(Records from a collection)

+---+

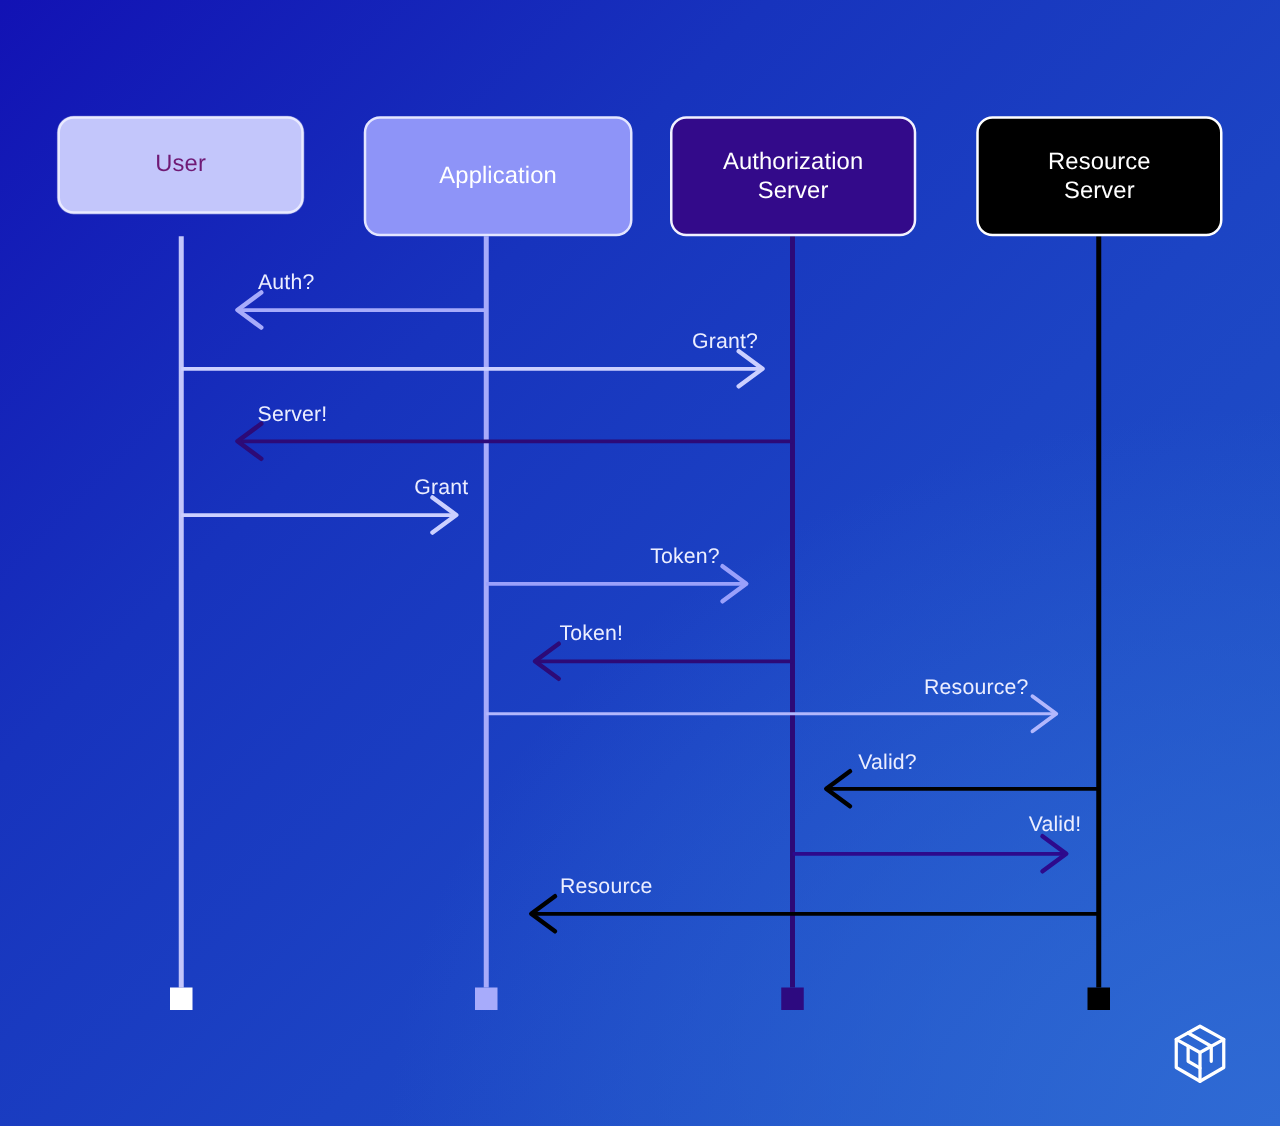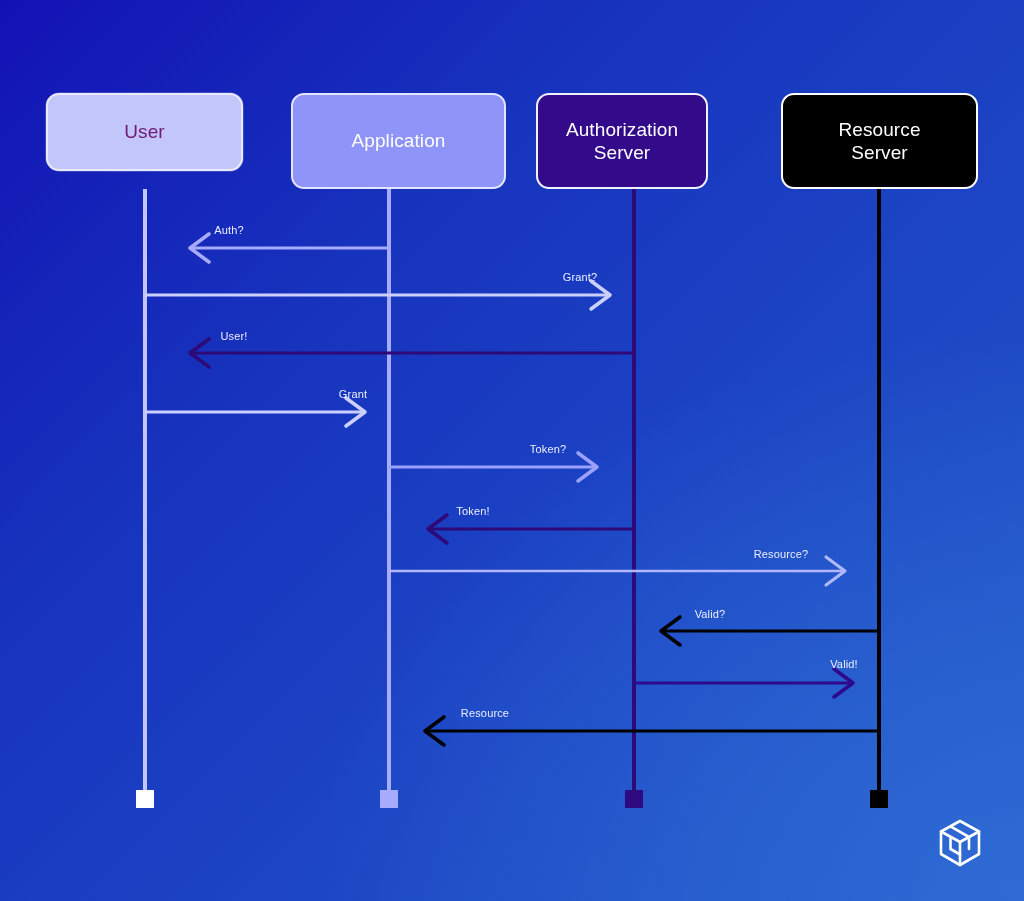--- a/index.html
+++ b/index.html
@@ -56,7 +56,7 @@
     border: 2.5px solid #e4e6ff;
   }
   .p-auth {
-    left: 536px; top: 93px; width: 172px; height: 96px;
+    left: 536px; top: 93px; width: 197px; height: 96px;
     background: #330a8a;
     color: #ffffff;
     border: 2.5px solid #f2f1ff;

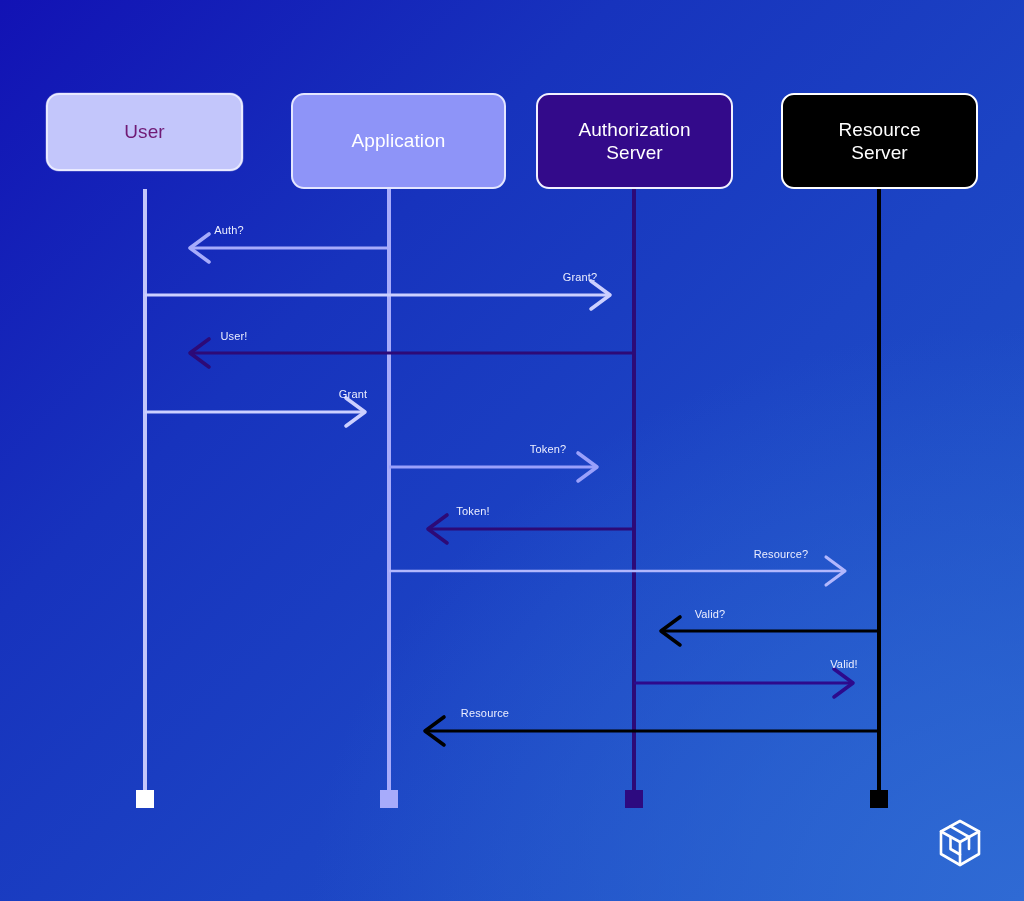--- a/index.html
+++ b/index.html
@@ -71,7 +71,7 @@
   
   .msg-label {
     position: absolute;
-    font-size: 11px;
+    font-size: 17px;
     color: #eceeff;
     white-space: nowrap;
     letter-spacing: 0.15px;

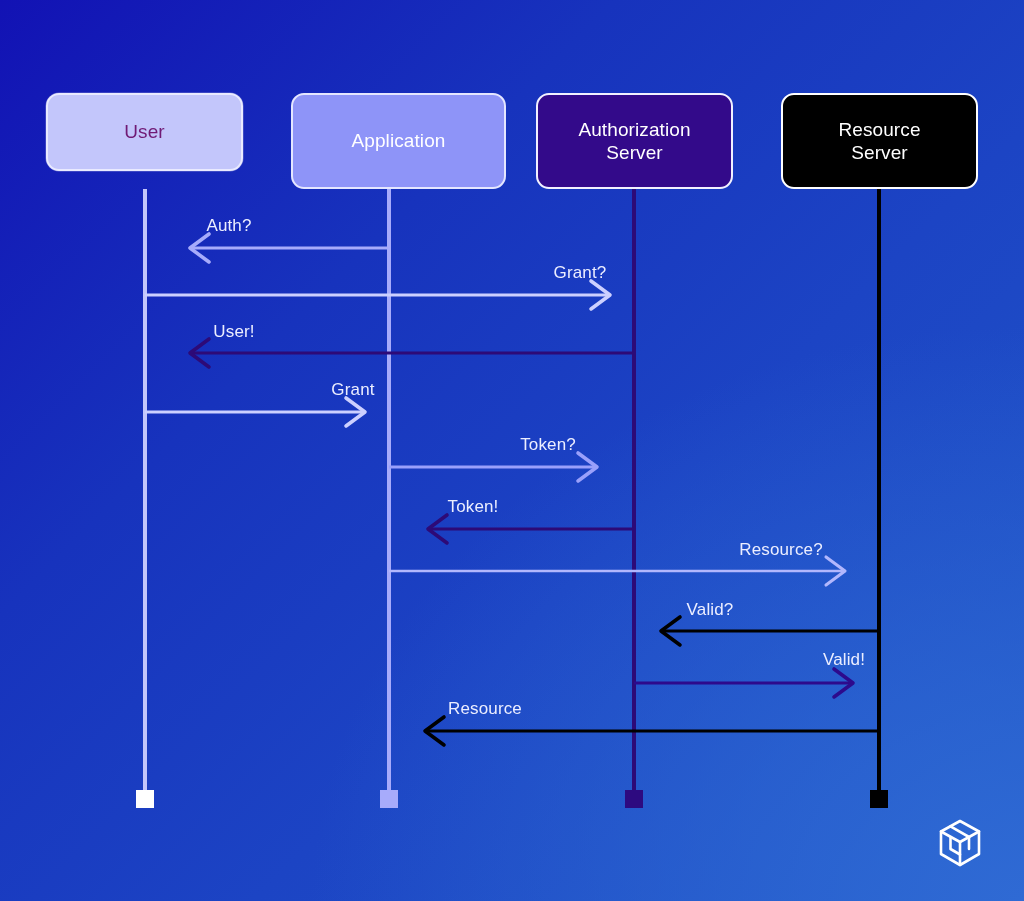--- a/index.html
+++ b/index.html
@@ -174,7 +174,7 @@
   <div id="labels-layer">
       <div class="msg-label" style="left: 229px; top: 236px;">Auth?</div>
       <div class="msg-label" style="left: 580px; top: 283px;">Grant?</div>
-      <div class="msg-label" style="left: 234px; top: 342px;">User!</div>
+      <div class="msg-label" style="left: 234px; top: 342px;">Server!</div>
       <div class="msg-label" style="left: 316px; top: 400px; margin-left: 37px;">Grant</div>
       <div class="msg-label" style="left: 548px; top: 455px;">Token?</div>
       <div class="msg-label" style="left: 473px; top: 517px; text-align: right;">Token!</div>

+---+

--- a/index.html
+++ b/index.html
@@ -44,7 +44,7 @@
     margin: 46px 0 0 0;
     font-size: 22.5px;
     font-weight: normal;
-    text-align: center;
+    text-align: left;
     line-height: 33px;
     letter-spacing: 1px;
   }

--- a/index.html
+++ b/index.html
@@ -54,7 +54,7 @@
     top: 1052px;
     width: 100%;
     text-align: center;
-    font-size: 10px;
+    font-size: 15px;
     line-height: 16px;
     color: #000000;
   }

+---+

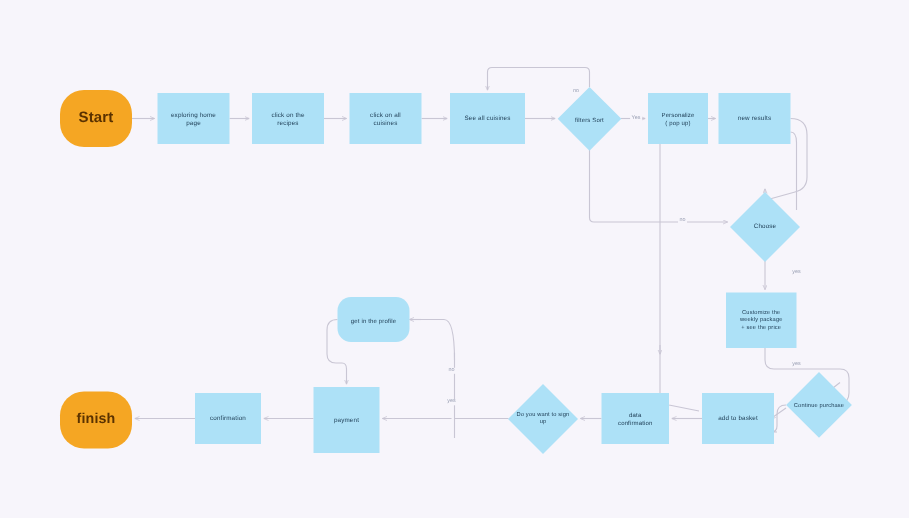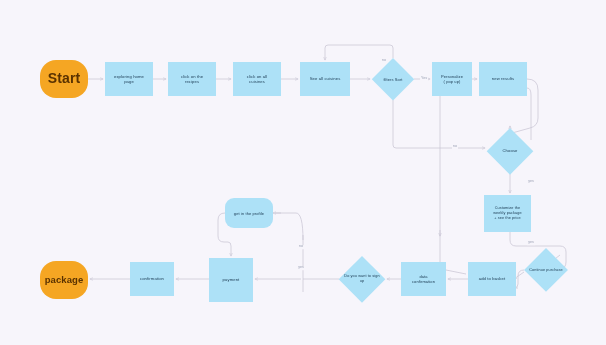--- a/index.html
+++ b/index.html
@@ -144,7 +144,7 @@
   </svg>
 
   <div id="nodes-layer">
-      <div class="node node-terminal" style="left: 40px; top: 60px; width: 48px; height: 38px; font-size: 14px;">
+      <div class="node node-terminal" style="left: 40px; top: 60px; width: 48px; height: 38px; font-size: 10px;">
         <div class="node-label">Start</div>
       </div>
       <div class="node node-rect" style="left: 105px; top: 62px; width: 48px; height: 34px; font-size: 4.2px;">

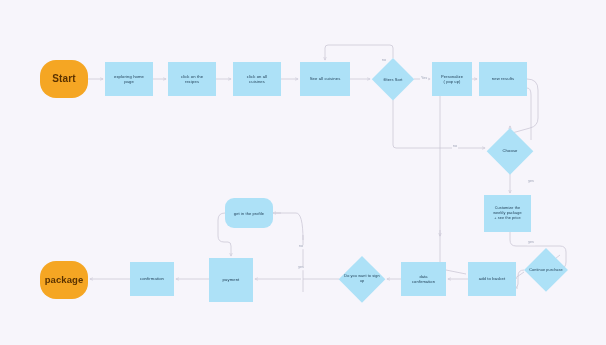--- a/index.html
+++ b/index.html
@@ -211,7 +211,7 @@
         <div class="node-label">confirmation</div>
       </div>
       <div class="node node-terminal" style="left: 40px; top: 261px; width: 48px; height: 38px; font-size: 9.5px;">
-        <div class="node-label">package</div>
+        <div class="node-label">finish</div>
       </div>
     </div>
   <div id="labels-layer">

+---+

# What you will do
Whenever "color" occurs in a line above, copy that line.

# Reply to the task
     color: #ffffff;
     color: #eceeff;
     color: #000000;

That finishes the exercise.